AGI – Gli alti e snelli faggi, con le loro chiome dense e verde scuro, simbolo per eccellenza delle foreste temperate europee, potrebbero scomparire da molti paesaggi entro la fine del prossimo secolo. Lo dimostra un nuovo studio globale condotto dall’Università di Aarhus e dall’Università di Wageningen, pubblicato sulla rivista Pnas.
Oggi il faggio prospera nella fascia temperata delle foreste decidue, che si estende dalla Svezia meridionale alla Francia centrale. Ma in futuro dovrà affrontare condizioni climatiche sempre più difficili: estati più calde e secche, simili a quelle mediterranee, che metteranno a dura prova la specie. Secondo i ricercatori, il 69% delle specie arboree sarà esposto ad aree climatiche significativamente diverse da quelle attuali.
Rischio estinzione e foreste rifugio
In queste aree il rischio di estinzione sarà elevato. In Germania, ad esempio, l’abete rosso sta già morendo a causa del caldo e della siccità, fattori che rendono gli alberi vulnerabili a malattie e parassiti. Tuttavia, esistono anche aree in cui il clima resterà idoneo, i cosiddetti rifugi climatici, cruciali per la sopravvivenza delle specie arboree. Ma dal punto di vista degli ecosistemi forestali le prospettive restano negative.
Il rischio per Amazzonia e taiga
Lo studio evidenzia conseguenze drammatiche anche per vaste aree di foresta boreale, come la taiga, e per importanti foreste tropicali, tra cui l’Amazzonia. Qui, molte specie saranno esposte a temperature senza precedenti, con il rischio di collasso degli ecosistemi. Un fenomeno che non solo ridurrà la biodiversità, ma accelererà il cambiamento climatico a causa del rilascio di grandi quantità di carbonio.

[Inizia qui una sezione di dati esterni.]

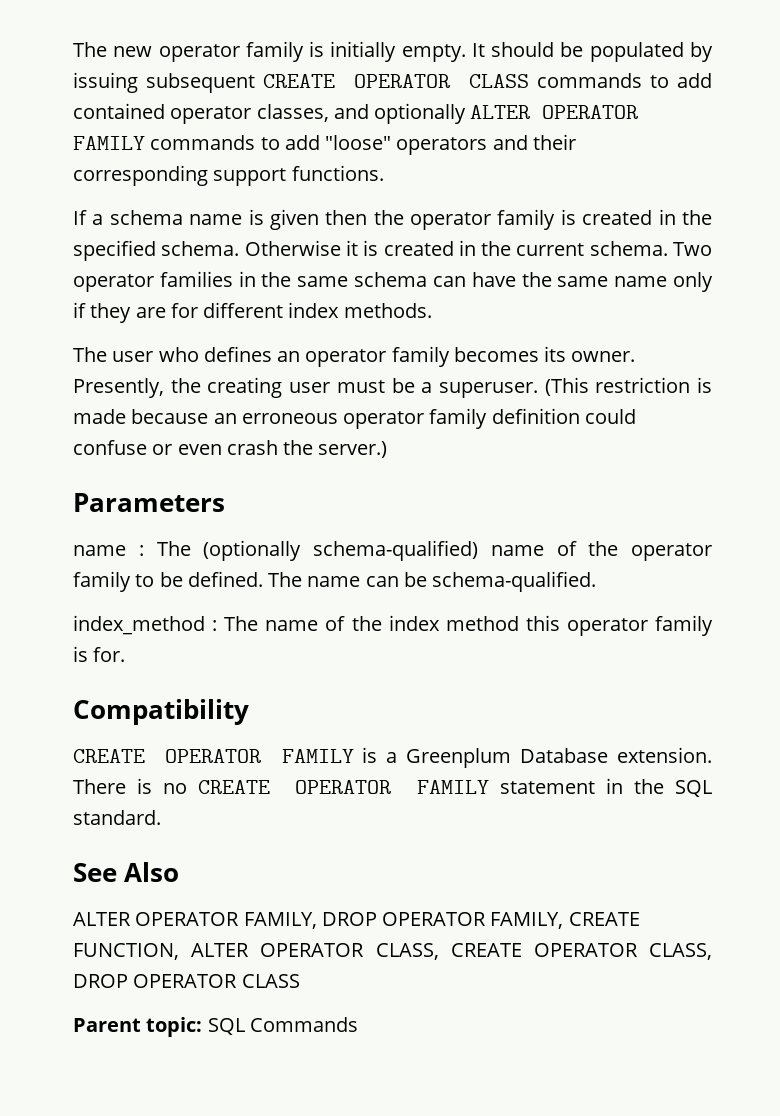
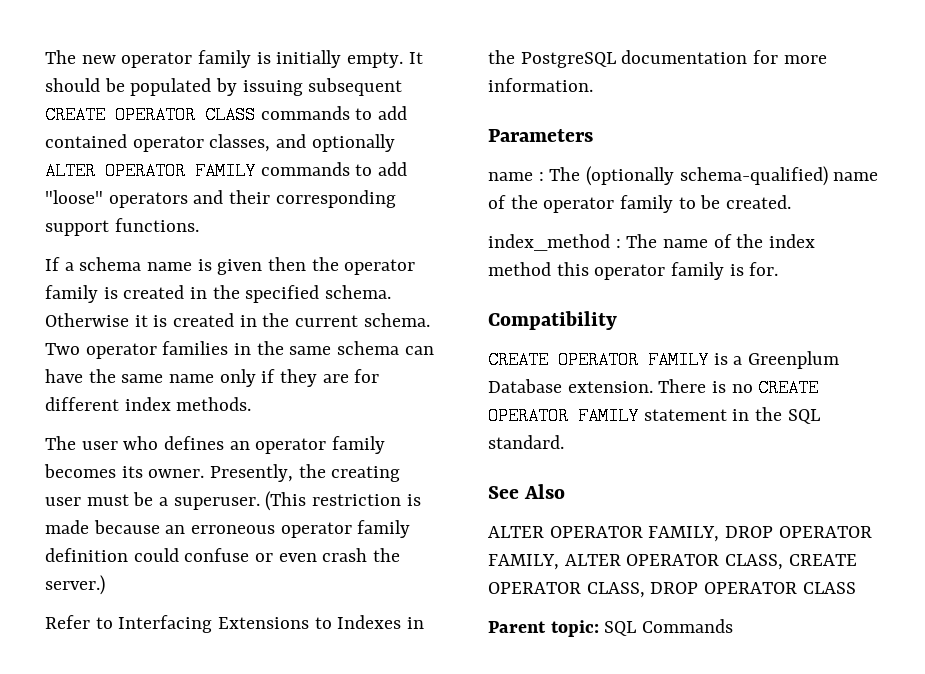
+ Refer to Interfacing Extensions to Indexes in the PostgreSQL documentation for more information.
- name : The (optionally schema-qualified) name of the operator family to be defined. The name can be schema-qualified.
+ name : The (optionally schema-qualified) name of the operator family to be created.
- ALTER OPERATOR FAMILY, DROP OPERATOR FAMILY, CREATE FUNCTION, ALTER OPERATOR CLASS, CREATE OPERATOR CLASS, DROP OPERATOR CLASS
+ ALTER OPERATOR FAMILY, DROP OPERATOR FAMILY, ALTER OPERATOR CLASS, CREATE OPERATOR CLASS, DROP OPERATOR CLASS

Finora le politiche per la biodiversità si sono concentrate sull’ampliamento delle aree protette. Ma per Jens-Christian Svenning, direttore del Centro Econovo di Aarhus, non è sufficiente. Nei territori al margine delle fasce climatiche, il cambiamento può risultare catastrofico, trasformando aree mediterranee in zone desertiche, come già avviene in alcune regioni dell’Europa meridionale. Per i ricercatori occorre pianificare interventi di migrazione assistita delle specie e rafforzare la protezione delle foreste meno esposte a pressioni climatiche.